The nun smiled once more.
"I must be going," said Mary. "Thank you so much."
V
A great scraping of hoofs greeted her as she turned the corner of the house, and Jack's voice sharply raised. Then, as she stepped on to the gravel sweep, she saw a delightfully distracting scene.
There revolved in the middle of the gravel two living beings, a horse and a very young groom. They faintly resembled a chain-shot, and the link between them was the bridle, which the horse had slipped over his head, and now held, so to speak, at nose-length with his head in the air.
"Get to his head, you fool," bellowed Jack, who was standing, in riding-gaiters, capless, and with a large smear of mud and gravel all down his back, just below the mounting-block.
The horse had that appearance of patient complacency that horses do the first round of a conflict. He seemed to move on tiptoe and on springs, delicately prancing; he appeared to be divided between pleasure and apprehensiveness.
"Is that the new horse?" asked Mary. "I say; take care, Jack!"
Jack that instant had done a thing he certainly ought not to have done. He launched himself straight at the horse, snatching at the reins and saddle, and the horse very properly responded by an indescribable movement that left Jack empty-handed, and that pulled the groom as nearly as possible off his feet. It was obvious how Jack's back had become gravelly.
"That's no good," said Mary impulsively. "Here, let me try."

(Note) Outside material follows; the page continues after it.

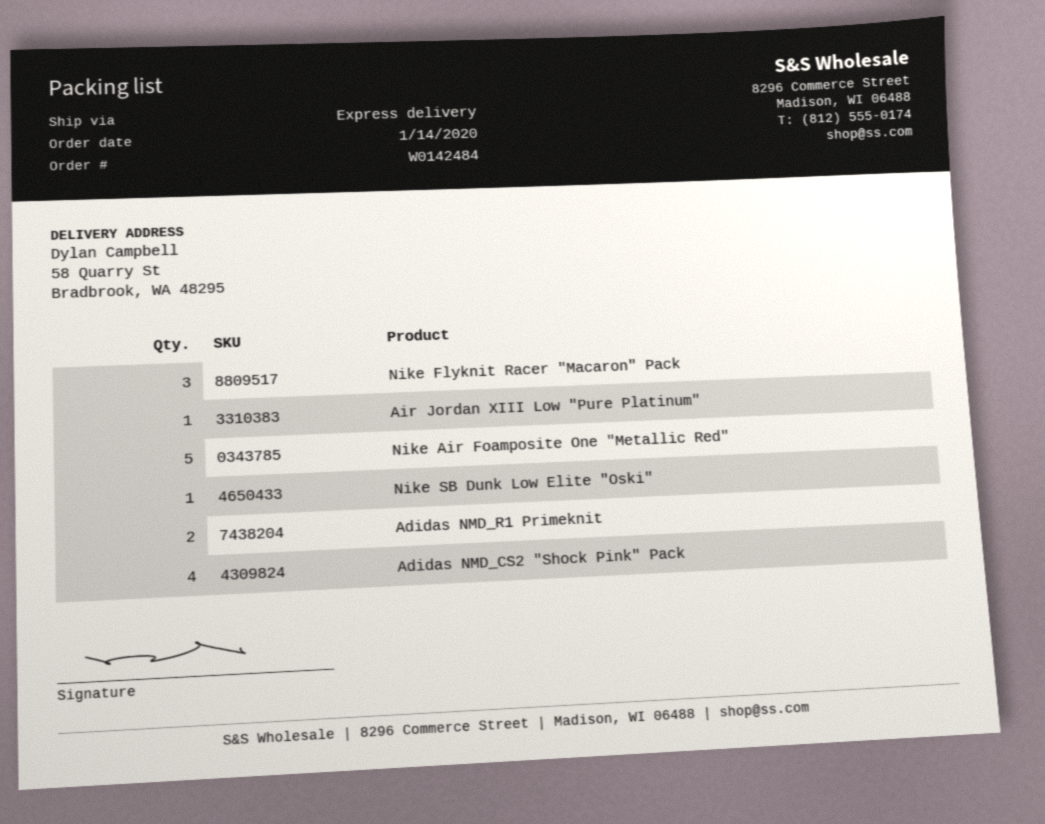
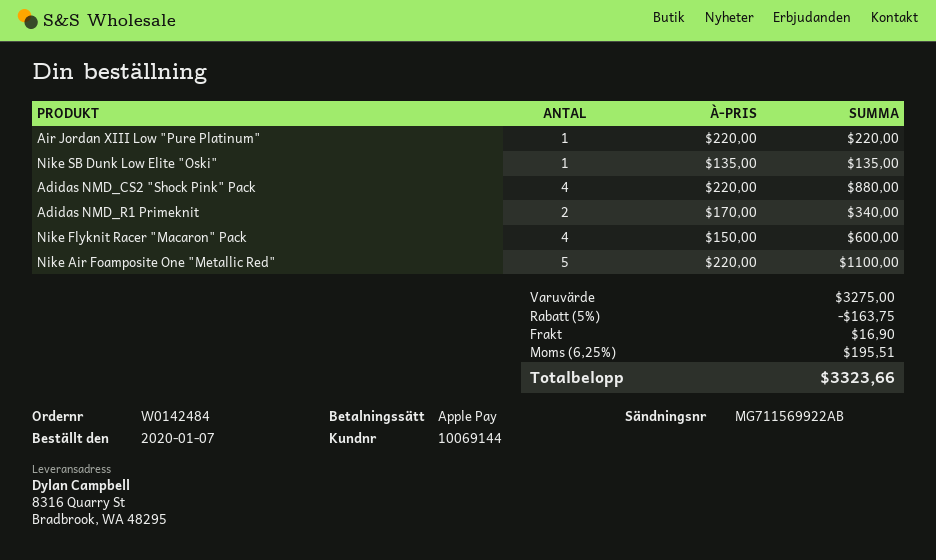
order date: 2020-01-14 -> 2020-01-07
ship to: 58 Quarry St, Bradbrook, WA 48295 -> 8316 Quarry St, Bradbrook, WA 48295
Nike Flyknit Racer "Macaron" Pack: 3 -> 4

She went straight across the gravel, past her speechless husband, and took the end of the reins from the groom's hands. The horse eyed her carefully.
"Poor dear, then; did they bully you?"
"He's a beast," said Jack.
"Not at all," said Mary. "Are you, my dear?"
She was gently shortening her grip on the reins, up and up and up. The horse rolled his eyes once towards the gaitered figure with the riding-crop, and then decided to attend to this new personage instead. Very slowly the gloved hands advanced and advanced. There was a delightfully soothing sensation of his ears being pulled, and he thought it better to lower his head a little; then something went gently over it, and the next instant he was slouching forward, as tame as a cat, to the mounting-block.
"Up and down first, my dear. Now are your nerves quite quiet again? Did the nasty man jump at him and frighten him out of his wits?"
"I didn't," burst in Jack. "The beast swerved violently just as I was getting on. I'll teach him."
"No you won't. You must be quite quiet too, or you shan't get on. Now then--no; not from the block. Probably he isn't accustomed to one."
But it was no good. The horse wasn't going to be cajoled like this for one instant. Again he swerved violently, and dragged Jack, hopping frantically with one foot in the stirrup.
"There then. Will you behave?" said Mary sharply. "Give me a handkerchief."
The groom, anxious not to be left out in the cold, produced a large red bandanna so suddenly as nearly to bring about another catastrophe.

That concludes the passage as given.